▶ [What is needed] When a line below contains the string "осуществляющая", show that line.

▶ [Supplied data]

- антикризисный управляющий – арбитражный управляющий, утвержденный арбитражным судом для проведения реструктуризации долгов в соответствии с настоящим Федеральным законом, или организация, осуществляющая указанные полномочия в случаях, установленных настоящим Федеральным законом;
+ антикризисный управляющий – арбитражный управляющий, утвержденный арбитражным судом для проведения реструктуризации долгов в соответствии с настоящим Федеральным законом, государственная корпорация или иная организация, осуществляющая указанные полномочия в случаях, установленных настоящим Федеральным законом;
...
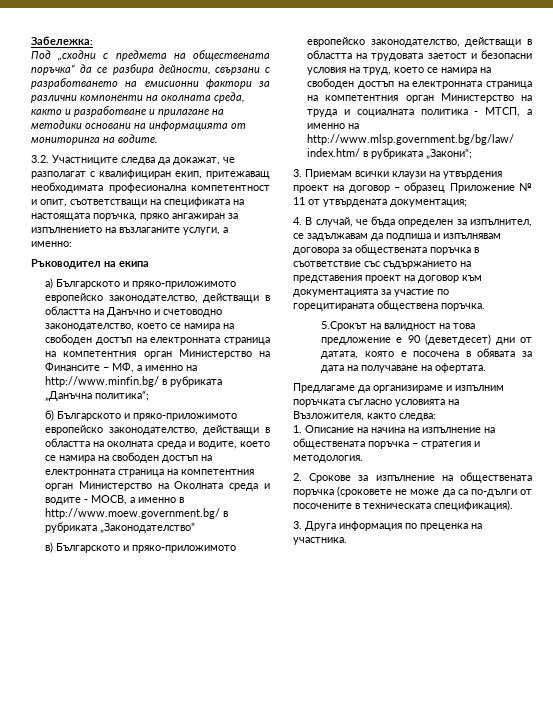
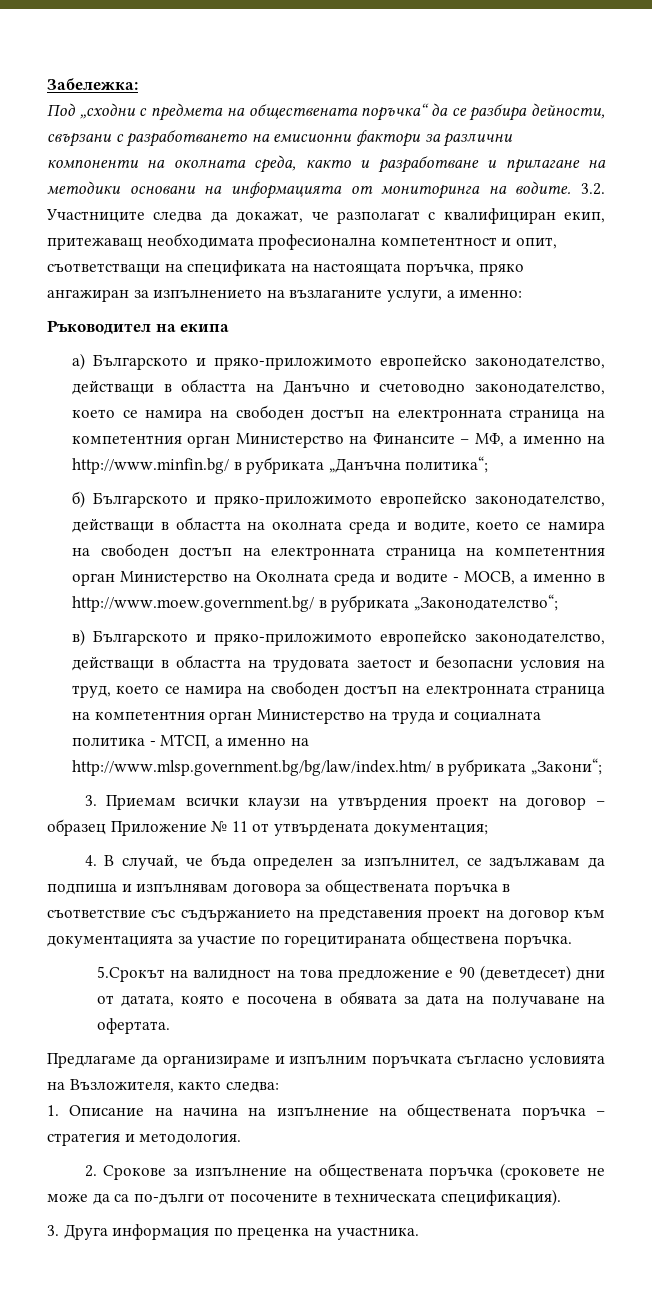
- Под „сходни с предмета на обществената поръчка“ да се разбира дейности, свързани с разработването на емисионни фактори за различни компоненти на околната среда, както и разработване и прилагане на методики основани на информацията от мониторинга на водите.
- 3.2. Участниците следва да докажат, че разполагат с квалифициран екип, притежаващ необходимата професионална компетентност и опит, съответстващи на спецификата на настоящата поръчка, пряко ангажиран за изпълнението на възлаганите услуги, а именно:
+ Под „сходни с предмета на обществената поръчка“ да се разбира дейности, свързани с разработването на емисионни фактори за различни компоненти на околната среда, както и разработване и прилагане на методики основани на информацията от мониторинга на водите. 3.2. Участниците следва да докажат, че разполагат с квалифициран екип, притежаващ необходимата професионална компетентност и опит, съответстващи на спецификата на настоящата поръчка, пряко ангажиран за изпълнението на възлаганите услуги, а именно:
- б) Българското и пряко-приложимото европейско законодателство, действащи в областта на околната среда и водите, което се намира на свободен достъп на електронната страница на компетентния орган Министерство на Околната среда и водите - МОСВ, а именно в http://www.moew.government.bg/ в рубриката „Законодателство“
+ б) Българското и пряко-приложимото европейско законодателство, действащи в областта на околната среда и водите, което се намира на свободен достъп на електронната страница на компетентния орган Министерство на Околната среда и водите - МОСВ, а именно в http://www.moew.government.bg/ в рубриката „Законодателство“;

▶ [Answer space]
- антикризисный управляющий – арбитражный управляющий, утвержденный арбитражным судом для проведения реструктуризации долгов в соответствии с настоящим Федеральным законом, или организация, осуществляющая указанные полномочия в случаях, установленных настоящим Федеральным законом;
+ антикризисный управляющий – арбитражный управляющий, утвержденный арбитражным судом для проведения реструктуризации долгов в соответствии с настоящим Федеральным законом, государственная корпорация или иная организация, осуществляющая указанные полномочия в случаях, установленных настоящим Федеральным законом;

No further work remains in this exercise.